Within the hiring process, the act of interviewing candidates itself is a process minefield where mis-designed methods are land mines waiting for EEOC (federal non-discrimination regulator) detection. While designing and enforcing in-compliance process has given some managers temporary heartburn, at the same time it’s left an “HR knows what it’s doing” impression on these folks?as in I trust them to get involved in my function’s process.

Within the HR bailiwick, training can also provide the foot that gets HR in the process door. We worked with a financial services client several years back where training took to process so readily the department head wound up in charge of process enterprise-wide?a responsibility she acquitted very well with across the board respect from both management and staff.

Should HR professionals go there?

Some HR managers may prefer not to venture out into the world of process. But others, especially those itching for more direct involvement in line business decisions, opportunities like this don’t grow on trees. Plus, in most companies taking charge of O/S process means moving into a vacuum rather than pushing another function aside. Is there risk? Of course there is. All opportunities for gain carry a risk of loss. But in this case, the risk factor doesn’t scale up to the opportunity.

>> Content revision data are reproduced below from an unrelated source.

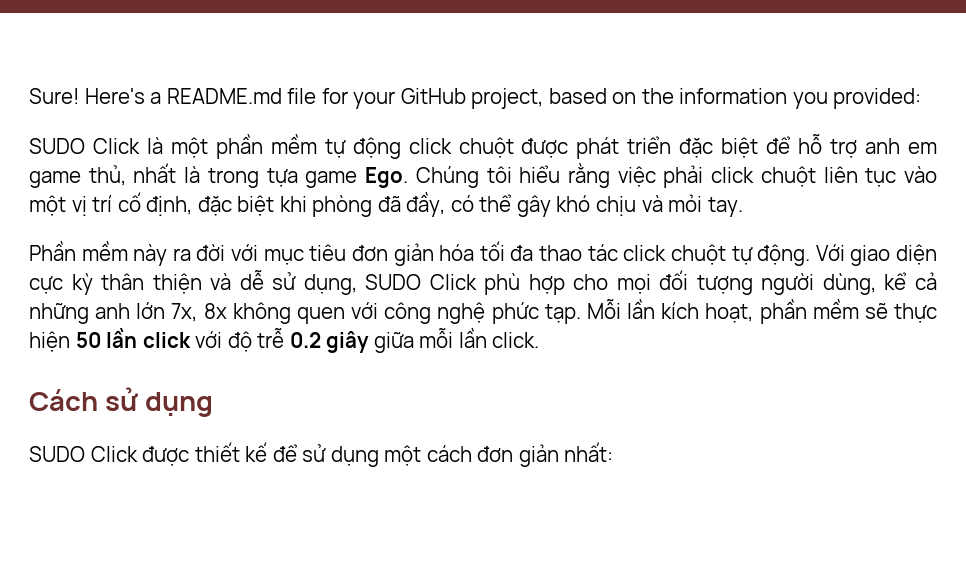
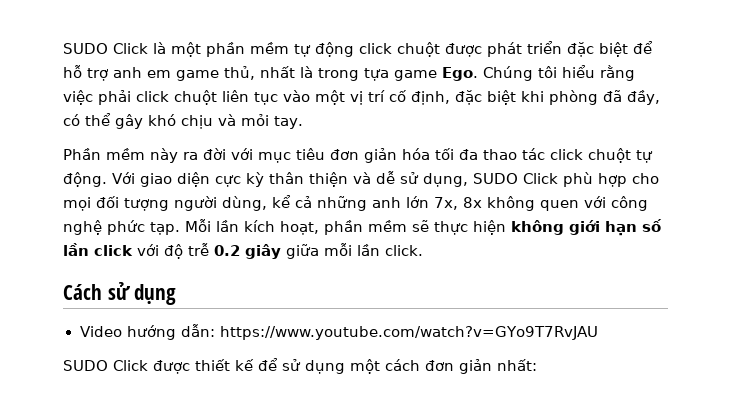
- Sure! Here's a README.md file for your GitHub project, based on the information you provided:
- Mỗi lần kích hoạt, phần mềm sẽ thực hiện 50 lần click với độ trễ 0.2 giây giữa mỗi lần click.
+ Mỗi lần kích hoạt, phần mềm sẽ thực hiện không giới hạn số lần click với độ trễ 0.2 giây giữa mỗi lần click.
+ Video hướng dẫn: https://www.youtube.com/watch?v=GYo9T7RvJAU

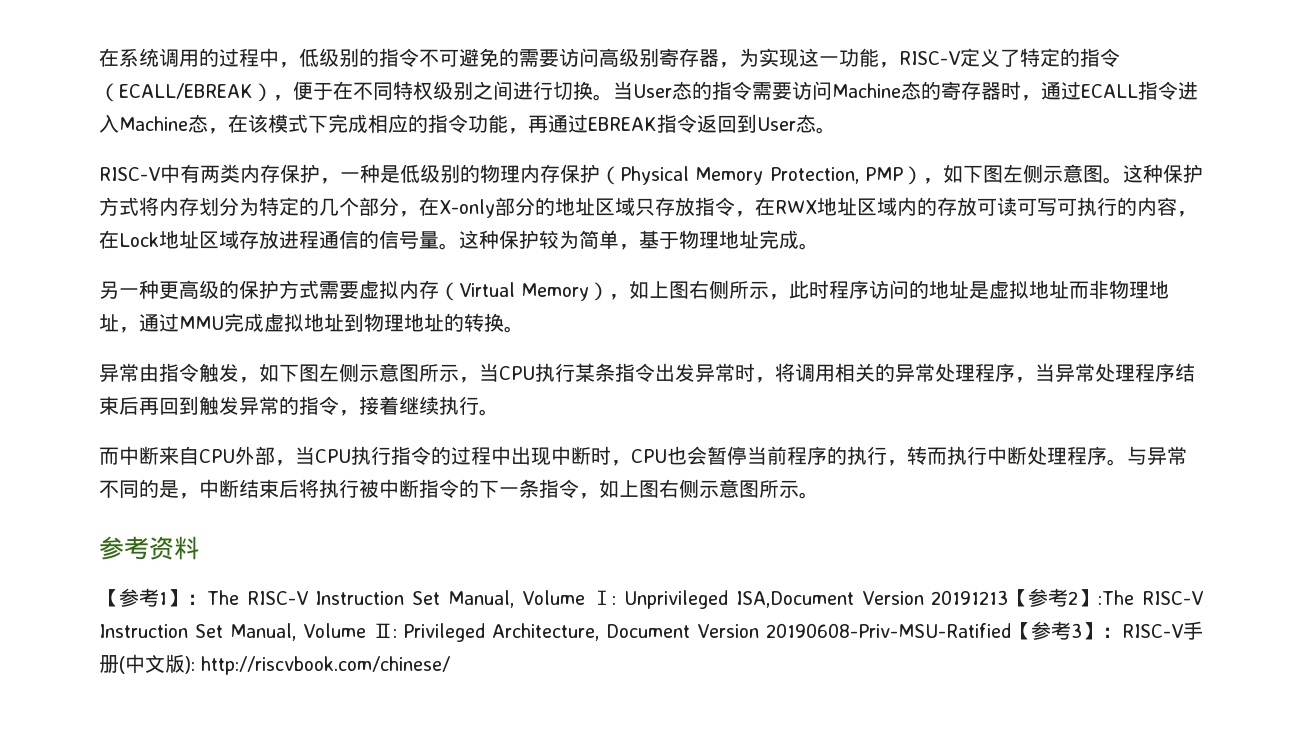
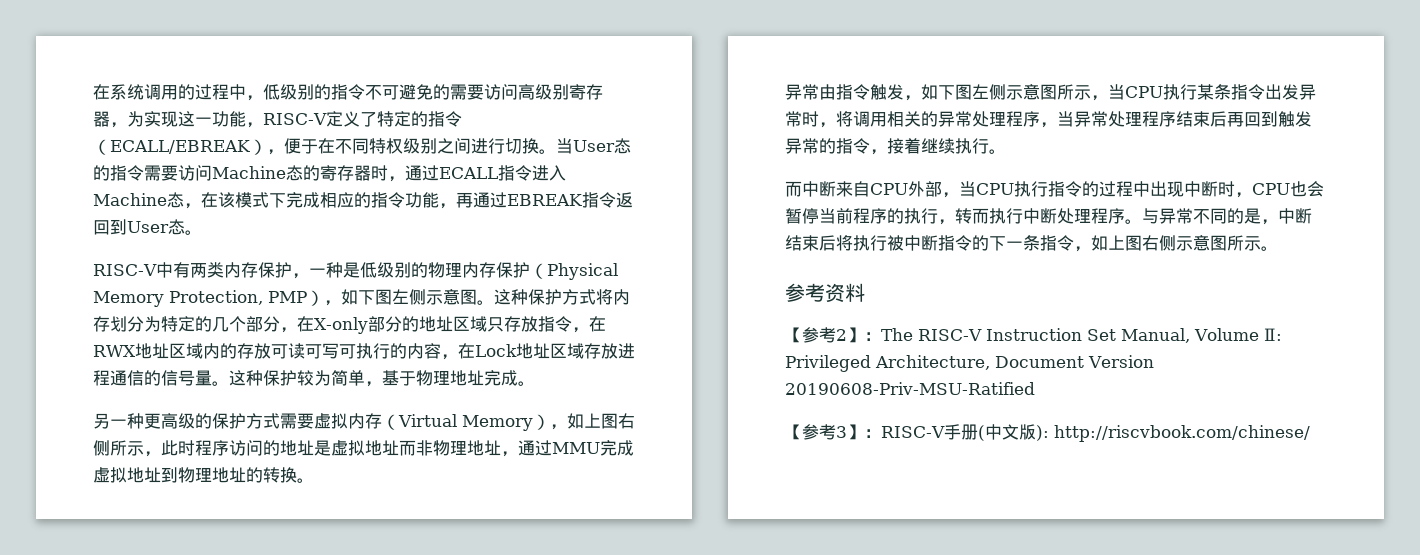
- 【参考1】：The RISC-V Instruction Set Manual, Volume Ⅰ: Unprivileged ISA,Document Version 20191213【参考2】:The RISC-V Instruction Set Manual, Volume Ⅱ: Privileged Architecture, Document Version 20190608-Priv-MSU-Ratified【参考3】：RISC-V手册(中文版): http://riscvbook.com/chinese/
+ 【参考2】：The RISC-V Instruction Set Manual, Volume Ⅱ: Privileged Architecture, Document Version 20190608-Priv-MSU-Ratified
+ 【参考3】：RISC-V手册(中文版): http://riscvbook.com/chinese/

Bold and strong HR people can and should pick up the O/S process mantle. And all managers concerned about customers and customer experience should encourage HR’s participation.

2 COMMENTS

  1. Hi Dick Interesting new approach to look at HR as a “power core” (Jeanne Bliss language in Chief Customer Officer). HR definitely have the necessary soft skills but I would question whether they they have (or more importantly are perceived to have) the commercial focus necessary to leverage the development of customer relationships. I believe we need to be bold and acknowledge that we require new skills, new approaches and of course new processes. Cross functional is the key. This is a new field and whilst HR is cross functional (a great model for “customer work”) I think the better option is to establish a new business function and language. Remember pre HR there was “personnel management” Only when the skills, processes and best practice were established did HR become a must have in every progressive business.

  2. Dick Lee – Ray, we’re not that far apart. From experience, most companies won’t be willing to create the function you’re talking about until cross-functional process design establishes the necessity. But effective O-I process design often establishes the necessity of creating a new executive function that subordinates functional silo interests to the want and will of customers.

    That’s the point at which HR is definitely not the answer. I’m advocating a greater role for HR as facilitator of cross-functional process design, which will reveal the need.